As a qualitative sociologist who’s also a bird-watcher—or perhaps, more accurately, a bird-watcher who is also a qualitative sociologist—I was thrilled to discover Elizabeth Cherry’s book For the Birds: Protecting Wildlife through the Naturalist Gaze (Routledge, 2019).

Cherry is an associate professor of sociology at Manhattanville College in Purchase, New York, mainly researching and teaching in the areas of culture, theory, and the environment. For the Birds is her second book on animals and society. Her first, Culture and Activism: Animal Rights in France and the United States, was also published by Routledge. Both books have also won distinguished book awards from the Animals & Society Section of the American Sociological Association.

For the Birds is a book I wish I’d written. Cherry participated in birding trips and interviewed birders to understand how we think about and act toward birds and the environment. The book dispels stereotypes about birders as obsessives interested mainly, if not exclusively, in their life lists to show how we learn to care about the birds we encounter and the habitats that sustain them. She describes us developing a “naturalist gaze” through which we observe the dynamic relationships between birds, humans, and urban / suburban habitats.

Two of the chapters in For the Birds address birders’ perceptions and ways of talking about specific species and categories of birds. Given my own interest in how people think about Nightjars and Nighthawks, these chapters are of special interest.

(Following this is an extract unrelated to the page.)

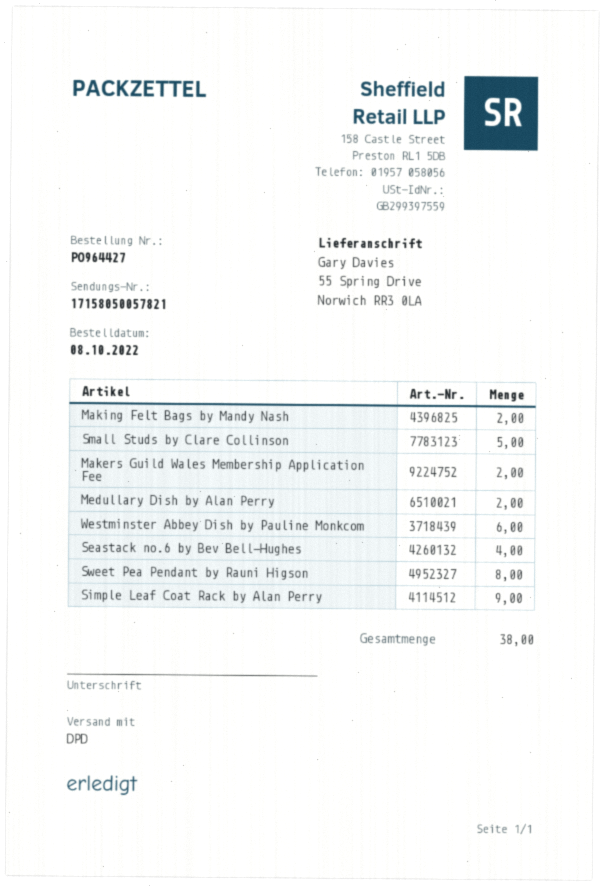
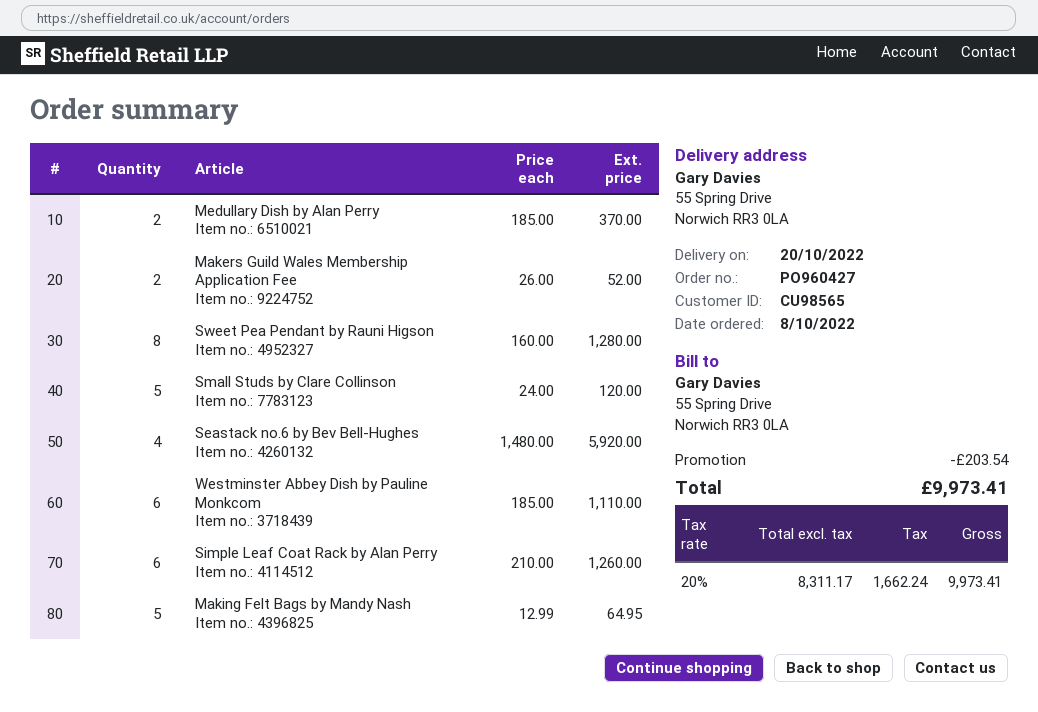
order number: PO964427 -> PO960427
Making Felt Bags by Mandy Nash: 2 -> 5
Simple Leaf Coat Rack by Alan Perry: 9 -> 6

Chapter 3 addresses common birds; Cherry shows that birders are not nearly as indifferent toward the typical birds of yards and parks as we normally think. Rather, we take common birds as indicators of relatively healthy ecosystems, particularly in urban and suburban environments.

Cherry also demonstrates how birding trip leaders try to convey this quality of common birds, helping field trip participants value the numerically common birds. Her writing on this resonated with my own experience, both as a trip participant and trip leader. Field trip leaders may draw attention to common birds, teacher novice birders how to identify them, and share origin stories of those birds’ presence in urban and suburban landscapes.

Learning to see the connections between birds, food sources, water sources, and built environments is critically important in this. Urban and suburban habitats come alive when we can perceive these connections. And birders may develop a commitment to stewardship and conservation, creating backyard and neighborhood landscapes that can sustain these connections. That so many birders become proponents of native plants is an example of this.

Chapter 5, meanwhile, addresses the distinctions birders make between “good” and “bad” birds. The former are, in a sense, birds–in–place: native species in balance with ecosystems. Birders are take into consideration commonness of birds. Uncommon birds and/or those that we only encounter during migration tend to be described as “good” birds during and after our outings in the field. Bad birds tend to be species out of alignment with ecosystems — invasive species and those birders consider “harmful” to other birds. Brown-headed Cowbirds, which lay their eggs in the nests of other birds, are the main example of the latter.

For a while now, I’ve found it curious that birders, myself included, will use phrases like “good bird” and “best bird” when describing their outings. I’ve wanted to analyze posts in birding lists to see which birds us birders apply these terms to. My sense is that uncommon birds — migratory ones and colorful ones, especially — most frequently earn this label. I’ll tend to use the term to apply to some migratory vireos in the Front Range of Colorado — Plumbeous and Cassin’s Vireos, especially, but not the rather common Warbling Vireo.

But Cherry shows that birders also consider the broader, ecological context of bird sightings.

Birders deem birds “good” based on their behavior, including how they fit into an ecosystem and how they exercise agency to provide ecosystem benefits.

Cherry, For the Birds, p. 117-18

A bird like the Common Nighthawk — my favorite bird and almost always the “best” bird on my lists when I see this — fits most of these criteria. It is, most of the year, numerically uncommon (by comparison to common birds). Though not difficult to encounter, it’s not exactly easy to encounter. So sightings, too, are rather infrequent in most urban and suburban settings.

But their behavior, too, draws me in: their crepuscular flights; their singular calls; and their intense, unsteady pursuits of prey. (I’ve written of these in “The Nighthawk’s Trajectory,” for the Center for Humans and Nature.) And then there are Nighthawks relationships to ecosystems: their dependence on flying insects as prey and their use of human habitats for nesting, for instance. This is what Cherry means by “good birds” exercising “agency.”

I also have a tendency of designating every Shrike I see — Loggerheads during spring and fall migration, Northern during winter — as a “good” bird. Like nighthawks and some vireos, they’re uncommon. On most bird outings, I don’t expect to see them. They are also rather “picky” in their exercising of agency. They need particular habitats and food sources. In Denver’s suburbs, they tend to prefer weedy, overgrown areas with lots of insects and mice. This means you’re less likely to encounter them in a backyard than you are even the uncommon vireos. And many suburban parks wouldn’t attract them. Rather, you need wilder portions of suburban habitat.

All of this is to say that Cherry’s sociological analysis of how birders think and talk about common, good, and bad birds resonates with — and, indeed, clarifies — the birder’s experience.